Others have pointed out that though there are women in strong, active roles, maybe they resemble Kate Beaton, Carly Monardo, and Meredith Gran’s “Strong Female Characters” more than actual strong, female characters.
Non-diegetic issues have also been raised around the claims of Fury Road as feminist action film: despite the large cast, there are a total of three PoC characters. Stephanie of ComicGirl.co.vu and WittyGirl.co.vu remarks, “One of the most frustrating things about these types of movies and conversations is that there’s ALWAYS these white feminists that want to tell PoC that we have to overlook lack of diversity and basically ‘take one for the team’ (the team being feminism/woman).” If there are only a handful of WoC characters with a fraction of the lines, then that seems a very limited vision of feminism indeed.
Another issue raised is that of Eve Ensler’s participation as consultant and authority on sexual slavery. In her article “Actually, Mad Max: Fury Road Isn’t That Feminist; And It Isn’t That Good, Either,” Eileen Jones quotes Tahira Khalid who quite succinctly sums up the problem with Ensler’s feminist cred and job of speaking to the actors about sexual violence:
“I didn’t truly understand how Eve Ensler could imagine what it might be like to be a Bosnian woman during ethnic cleansing or a woman during the reign of the Taliban in Afghanistan. I don’t even know how [she] imagined a vocabulary or a language for these experiences that she hasn’t had.”
Ensler is guilty of doing what a lot of prominent white feminists are guilty of doing: appropriating the experiences, expertise and voices of Women of Colour and profiting from them. By being a consultant on the reality of sexual slavery, she is positioning herself as an expert in something she has never experienced. Arguably, she has a great deal of experience speaking with survivors, but that does not entitle her to speak on their behalf.
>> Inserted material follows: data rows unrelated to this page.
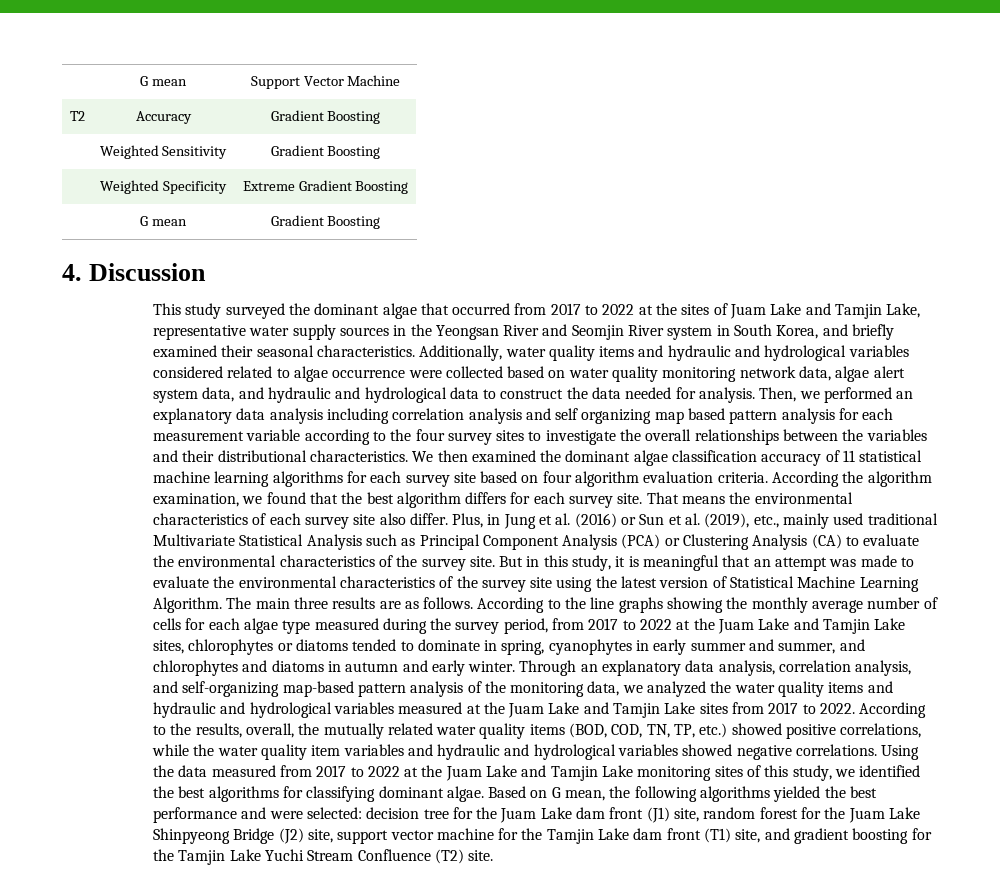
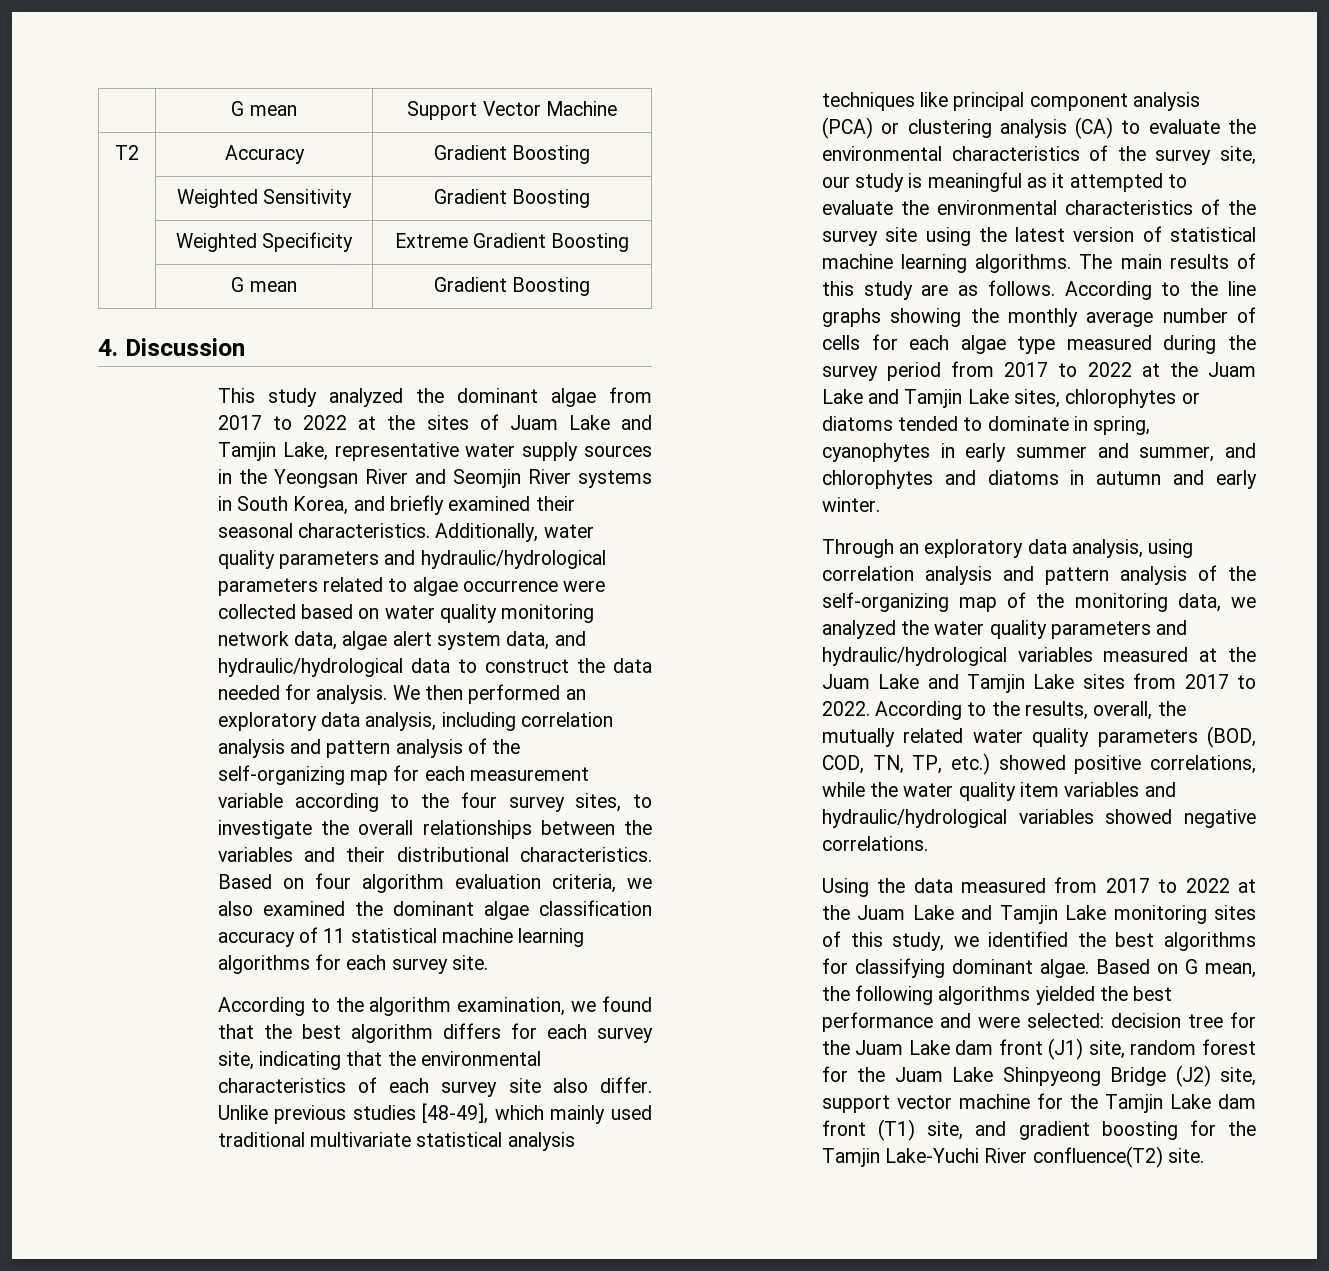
- This study surveyed the dominant algae that occurred from 2017 to 2022 at the sites of Juam Lake and Tamjin Lake, representative water supply sources in the Yeongsan River and Seomjin River system in South Korea, and briefly examined their seasonal characteristics.
+ This study analyzed the dominant algae from 2017 to 2022 at the sites of Juam Lake and Tamjin Lake, representative water supply sources in the Yeongsan River and Seomjin River systems in South Korea, and briefly examined their seasonal characteristics.
- Additionally, water quality items and hydraulic and hydrological variables considered related to algae occurrence were collected based on water quality monitoring network data, algae alert system data, and hydraulic and hydrological data to construct the data needed for analysis.
+ Additionally, water quality parameters and hydraulic/hydrological parameters related to algae occurrence were collected based on water quality monitoring network data, algae alert system data, and hydraulic/hydrological data to construct the data needed for analysis.
- Then, we performed an explanatory data analysis including correlation analysis and self organizing map based pattern analysis for each measurement variable according to the four survey sites to investigate the overall relationships between the variables and their distributional characteristics.
+ We then performed an exploratory data analysis, including correlation analysis and pattern analysis of the self-organizing map for each measurement variable according to the four survey sites, to investigate the overall relationships between the variables and their distributional characteristics.
- We then examined the dominant algae classification accuracy of 11 statistical machine learning algorithms for each survey site based on four algorithm evaluation criteria. According the algorithm examination, we found that the best algorithm differs for each survey site. That means the environmental characteristics of each survey site also differ.
+ Based on four algorithm evaluation criteria, we also examined the dominant algae classification accuracy of 11 statistical machine learning algorithms for each survey site.
+ According to the algorithm examination, we found that the best algorithm differs for each survey site, indicating that the environmental characteristics of each survey site also differ.
- Plus, in Jung et al. (2016) or Sun et al. (2019), etc., mainly used traditional Multivariate Statistical Analysis such as Principal Component Analysis (PCA) or Clustering Analysis (CA) to evaluate the environmental characteristics of the survey site. But in this study, it is meaningful that an attempt was made to evaluate the environmental characteristics of the survey site using the latest version of Statistical Machine Learning Algorithm. The main three results are as follows.
+ Unlike previous studies [48-49], which mainly used traditional multivariate statistical analysis techniques like principal component analysis (PCA) or clustering analysis (CA) to evaluate the environmental characteristics of the survey site, our study is meaningful as it attempted to evaluate the environmental characteristics of the survey site using the latest version of statistical machine learning algorithms. The main results of this study are as follows.
- According to the line graphs showing the monthly average number of cells for each algae type measured during the survey period, from 2017 to 2022 at the Juam Lake and Tamjin Lake sites, chlorophytes or diatoms tended to dominate in spring, cyanophytes in early summer and summer, and chlorophytes and diatoms in autumn and early winter. Through an explanatory data analysis, correlation analysis, and self-organizing map-based pattern analysis of the monitoring data, we analyzed the water quality items and hydraulic and hydrological variables measured at the Juam Lake and Tamjin Lake sites from 2017 to 2022.
+ According to the line graphs showing the monthly average number of cells for each algae type measured during the survey period from 2017 to 2022 at the Juam Lake and Tamjin Lake sites, chlorophytes or diatoms tended to dominate in spring, cyanophytes in early summer and summer, and chlorophytes and diatoms in autumn and early winter.
+ Through an exploratory data analysis, using correlation analysis and pattern analysis of the self-organizing map of the monitoring data, we analyzed the water quality parameters and hydraulic/hydrological variables measured at the Juam Lake and Tamjin Lake sites from 2017 to 2022.
- According to the results, overall, the mutually related water quality items (BOD, COD, TN, TP, etc.) showed positive correlations, while the water quality item variables and hydraulic and hydrological variables showed negative correlations. Using the data measured from 2017 to 2022 at the Juam Lake and Tamjin Lake monitoring sites of this study, we identified the best algorithms for classifying dominant algae.
+ According to the results, overall, the mutually related water quality parameters (BOD, COD, TN, TP, etc.) showed positive correlations, while the water quality item variables and hydraulic/hydrological variables showed negative correlations.
+ Using the data measured from 2017 to 2022 at the Juam Lake and Tamjin Lake monitoring sites of this study, we identified the best algorithms for classifying dominant algae.
- Based on G mean, the following algorithms yielded the best performance and were selected: decision tree for the Juam Lake dam front (J1) site, random forest for the Juam Lake Shinpyeong Bridge (J2) site, support vector machine for the Tamjin Lake dam front (T1) site, and gradient boosting for the Tamjin Lake Yuchi Stream Confluence (T2) site.
+ Based on G mean, the following algorithms yielded the best performance and were selected: decision tree for the Juam Lake dam front (J1) site, random forest for the Juam Lake Shinpyeong Bridge (J2) site, support vector machine for the Tamjin Lake dam front (T1) site, and gradient boosting for the Tamjin Lake-Yuchi River confluence(T2) site.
What might be the most honest reading of the film is that instead of a genre-film depiction of feminism, what we’re actually seeing is a very vocal criticism of toxic masculinity and male violence. Arthur Chu notes:
“When trying to convince Nux to abandon Joe’s army they shout the slogan to him, “Who Killed the World?” No, Immortan Joe didn’t personally drop the nukes or use up the oil to kill the Old World, but he embodies the spirit that did—the spirit of bad people, mostly bad men, who only knew how to make their mark on the world through conquest and domination.”
At the conclusion of the film, instead of running off to build a “Girlz Only!” feminist utopia, Furiosa, the Vuvalini and the Wives battle to end the cycle of violence, poverty and pain that the “bad men” caused. Separatist feminists argue that the work of feminism is best accomplished by focusing solely on women and girls, but the destruction of Vuvalini clan seems to suggest that in this time and place this view is no longer feasible. Mad Max wanders off into the crowds and Furiosa, the Vulvani, the Wives, and Breeders (women kept pregnant in order to provide milk for Immortan Joe and the elites) throw open the floodgates and elevate the masses.
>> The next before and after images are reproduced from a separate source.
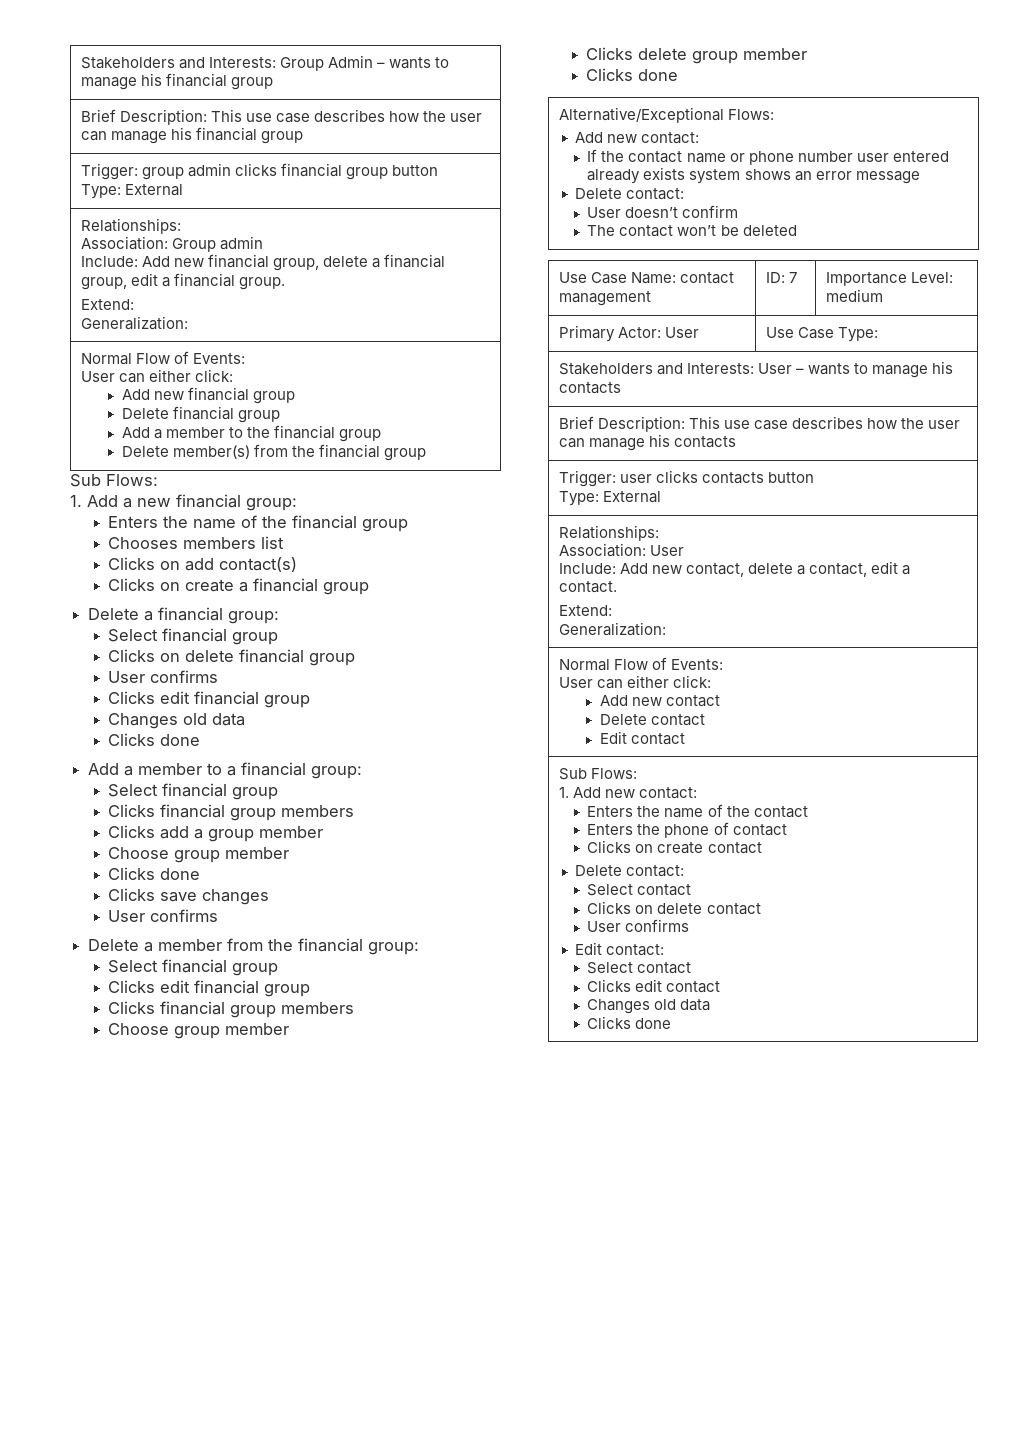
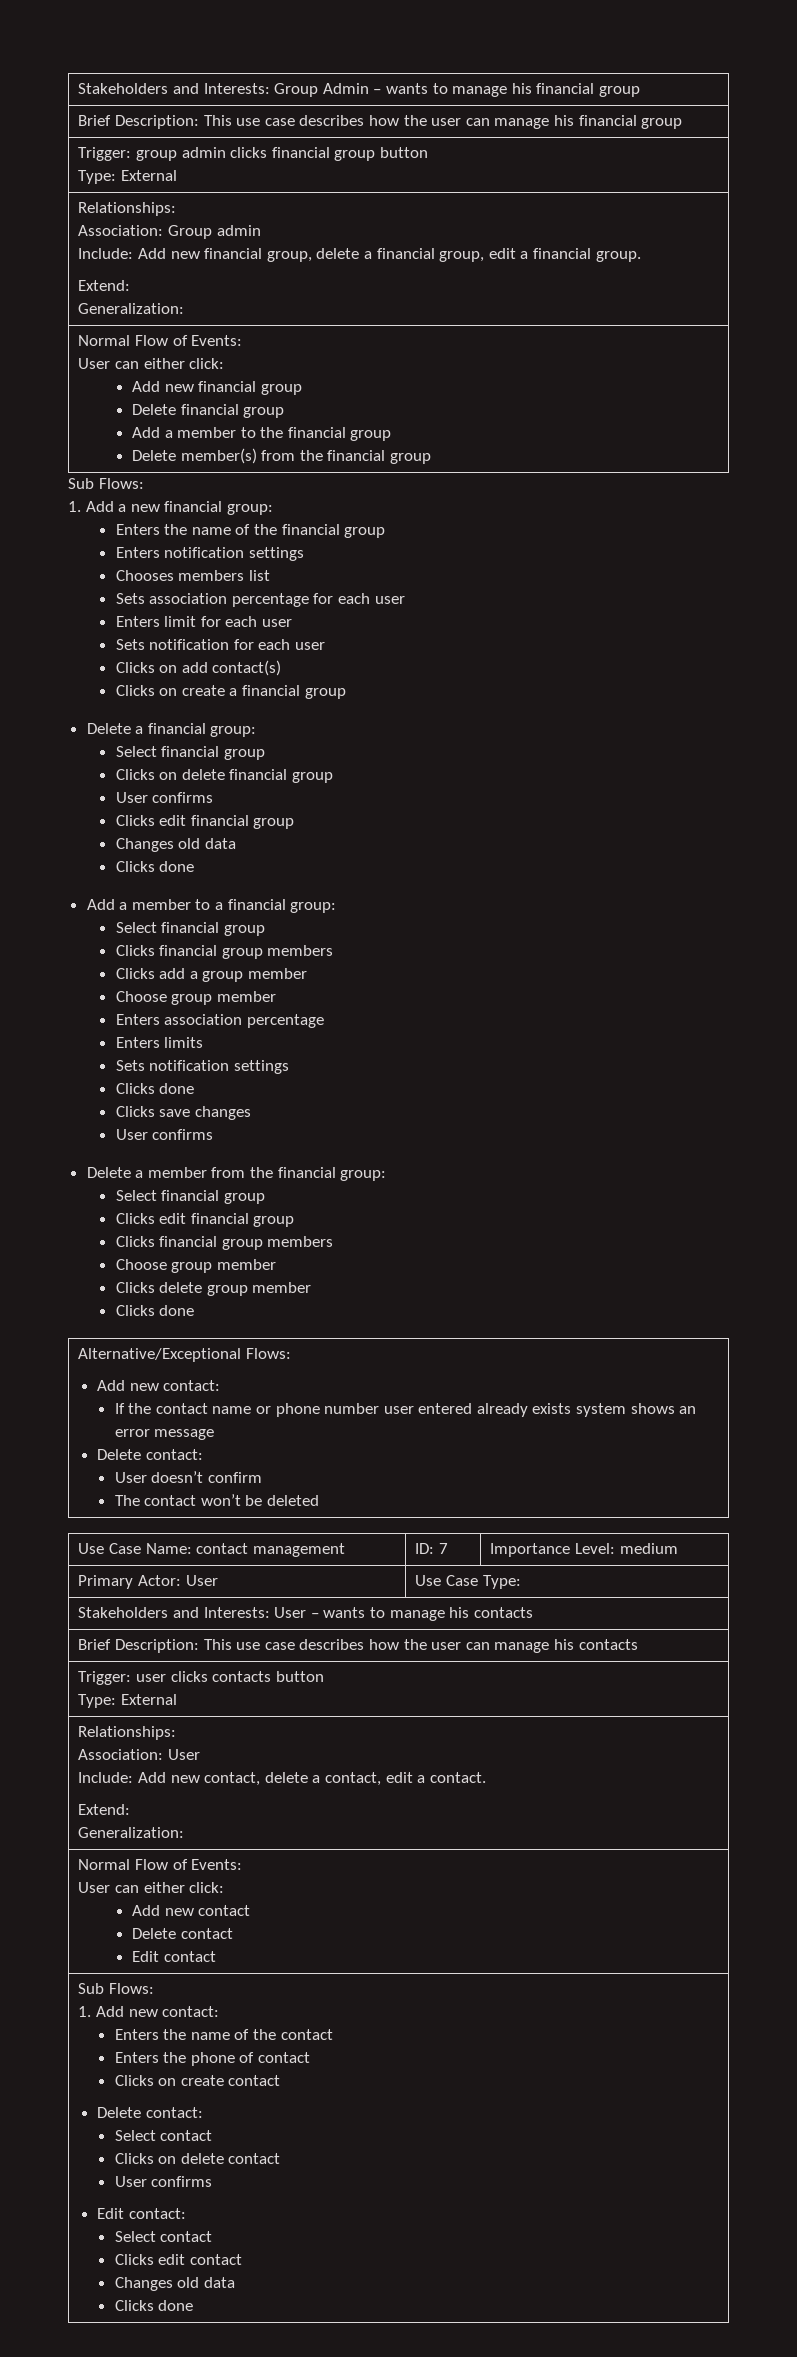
+ Enters notification settings
+ Sets association percentage for each user
+ Enters limit for each user
+ Sets notification for each user
+ Enters association percentage
+ Enters limits
+ Sets notification settings

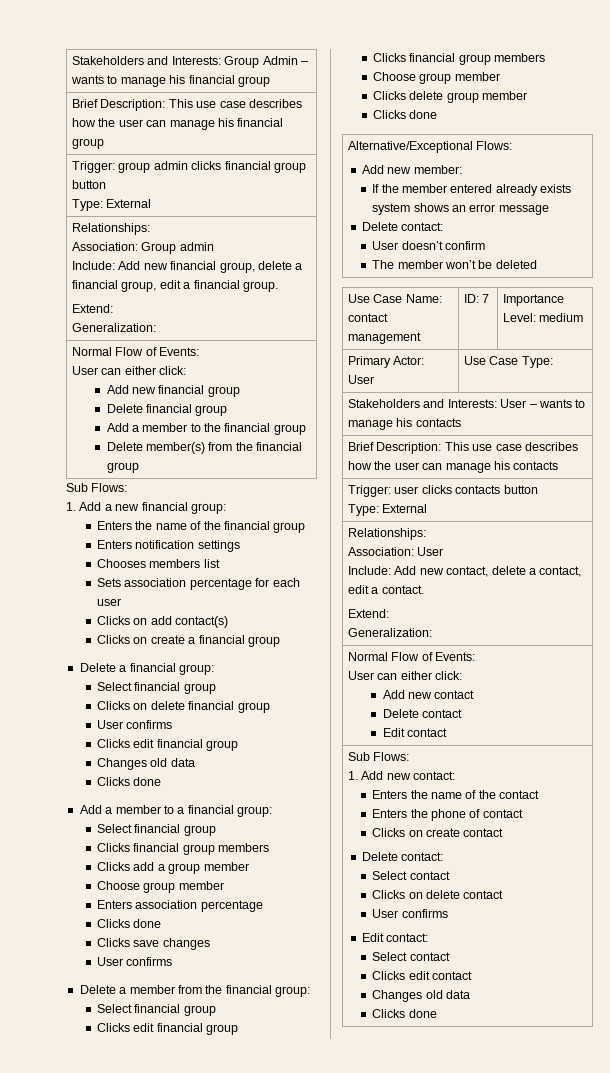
- Enters limit for each user
- Sets notification for each user
- Enters limits
- Sets notification settings
  Alternative/Exceptional Flows:
- Add new contact:
- If the contact name or phone number user entered already exists system shows an error message
+ Add new member:
+ If the member entered already exists system shows an error message
  Delete contact:
  User doesn’t confirm
- The contact won’t be deleted
+ The member won’t be deleted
There is a lot to unpack in this film. Though you may or may not agree with Ensler, Sarkeesian, Jones or anyone’s view of the film (I personally think Jones is wrong about it being not that good–it’s FREAKING AMAZING) what we can all agree on is that it’s a step in the right direction.
Instead of lauding this film for being feminist perfection or a feminist fail, we should be thoughtful and attempt to avoid perpetuating the real “Joss Whedon Effect”: we’re so used to women, PoC, people with disabilities, etc. being written poorly that when someone comes along and does an okay job at it they are praised from atop the highest mountains and detractors are smite fiercely and terribly.
With that in mind, it might be wise to take a step back from a film with strong, well-written female characters and think a bit more critically about what we want from our feminism and our films.
Anyway, you know what most of us probably agree on? Nux. He’s pretty great.